◆ TRY IT
Reproduce, with no edits, the line that contains "display:flex; align-items:center; gap:3px;" and all the lines that follow it, ending with the last line of the records.

● ● ● ●

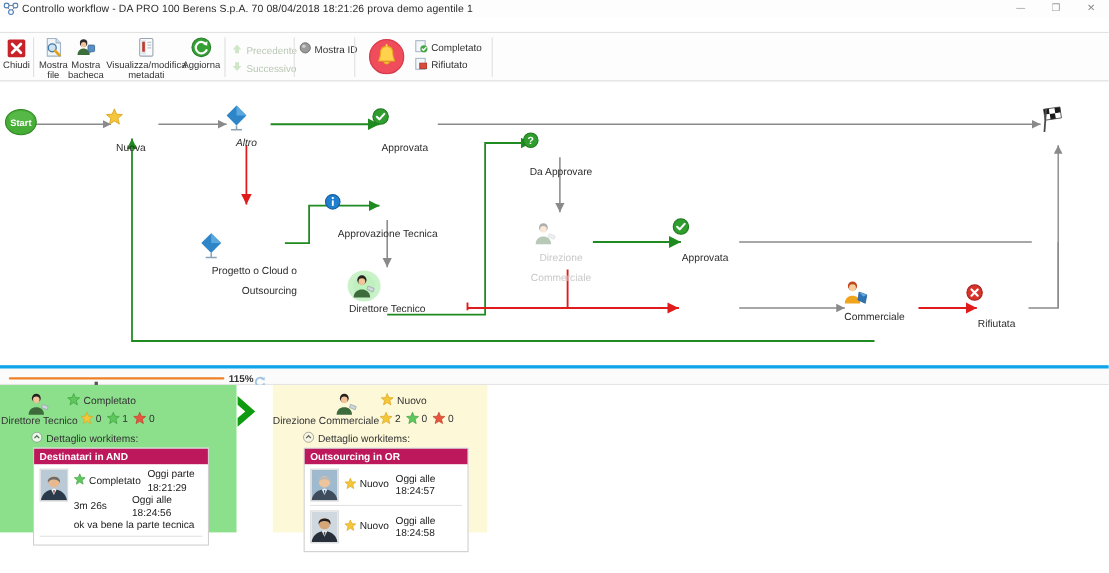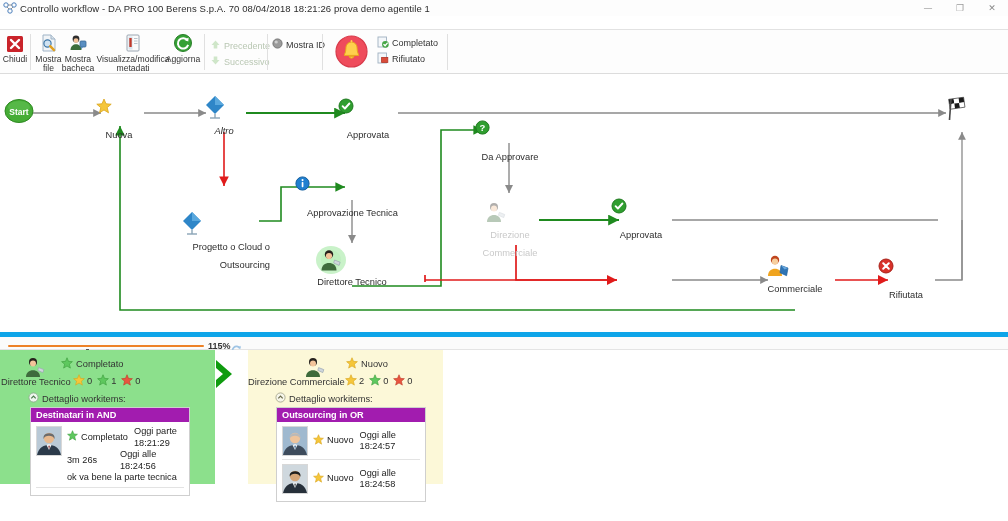--- a/index.html
+++ b/index.html
@@ -81,21 +81,21 @@
   .node{ position:absolute; text-align:center; }
   .node .glyph{ height:26px; display:flex; align-items:center; justify-content:center; }
   .node .cap{
     font-size:9.3px; color:#2d2d2d; line-height:11px; white-space:pre-line; margin-top:1px;
   }
   .node.dim .cap{ color:#c9c9c9; }
 
   
   .zoombar{
     position:absolute; left:0; top:332px; width:1008px; height:18px;
-    background:#fbfbfb; border-top:5px solid #0ea5e9; border-bottom:1px solid #e4e4e4;
+    background:#fbfbfb; border-top:3px solid #0ea5e9; border-bottom:1px solid #e4e4e4;
   }
   .zs-track{ position:absolute; left:8px; top:8px; width:196px; height:2px; background:#ed8127; border-radius:1px;}
   .zs-thumb{ position:absolute; left:78px; top:4px; width:3px; height:11px; background:#555; }
   .zs-txt{ position:absolute; left:208px; top:4px; font-size:9px; color:#333; font-weight:bold;}
   .zs-reset{ position:absolute; left:231px; top:4px; }
 
   
   .bottom{
     position:absolute; left:0; top:350px; width:1008px; height:171px; background:#fff;
   }
@@ -103,21 +103,21 @@
   .avatar-ico{ position:absolute; }
   .card-name{ position:absolute; font-size:9.3px; color:#333; white-space:nowrap; }
   .card-state{ position:absolute; font-size:9.3px; color:#333; white-space:nowrap;
                display:flex; align-items:center; gap:3px; }
   .card-counts{ position:absolute; font-size:9.3px; color:#333; display:flex;
                 align-items:center; gap:2px; white-space:nowrap;}
   .card-counts b{ font-weight:normal; margin-right:3px; }
   .detail-toggle{ position:absolute; font-size:9.3px; color:#333; display:flex;
                   align-items:center; gap:3px; white-space:nowrap;}
   .wi-box{ position:absolute; background:#fff; border:1px solid #cfcfcf; }
-  .wi-hdr{ background:#a21caf; color:#fff; font-size:9.2px; font-weight:bold;
+  .wi-hdr{ background:#be185d; color:#fff; font-size:9.2px; font-weight:bold;
            padding:2px 5px; }
   .wi-row{ display:flex; align-items:flex-start; padding:4px 5px 3px 5px; gap:5px; }
   .wi-photo{ width:26px; height:30px; flex:0 0 auto; position:relative; overflow:hidden;
              border:1px solid #d8d8d8; }
   .wi-lines{ font-size:9.2px; color:#222; line-height:11.5px; }
   .wi-lines .l1{ display:flex; gap:6px; align-items:center; }
   .wi-sep{ height:1px; background:#e3e3e3; margin:0 5px; }
   .chev{ position:absolute; }
 
   .scrollbar-h{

● ● ● ●

◆ RESULT OF THE TASK
                display:flex; align-items:center; gap:3px; }
   .card-counts{ position:absolute; font-size:9.3px; color:#333; display:flex;
                 align-items:center; gap:2px; white-space:nowrap;}
   .card-counts b{ font-weight:normal; margin-right:3px; }
   .detail-toggle{ position:absolute; font-size:9.3px; color:#333; display:flex;
                   align-items:center; gap:3px; white-space:nowrap;}
   .wi-box{ position:absolute; background:#fff; border:1px solid #cfcfcf; }
-  .wi-hdr{ background:#a21caf; color:#fff; font-size:9.2px; font-weight:bold;
+  .wi-hdr{ background:#be185d; color:#fff; font-size:9.2px; font-weight:bold;
            padding:2px 5px; }
   .wi-row{ display:flex; align-items:flex-start; padding:4px 5px 3px 5px; gap:5px; }
   .wi-photo{ width:26px; height:30px; flex:0 0 auto; position:relative; overflow:hidden;
              border:1px solid #d8d8d8; }
   .wi-lines{ font-size:9.2px; color:#222; line-height:11.5px; }
   .wi-lines .l1{ display:flex; gap:6px; align-items:center; }
   .wi-sep{ height:1px; background:#e3e3e3; margin:0 5px; }
   .chev{ position:absolute; }
 
   .scrollbar-h{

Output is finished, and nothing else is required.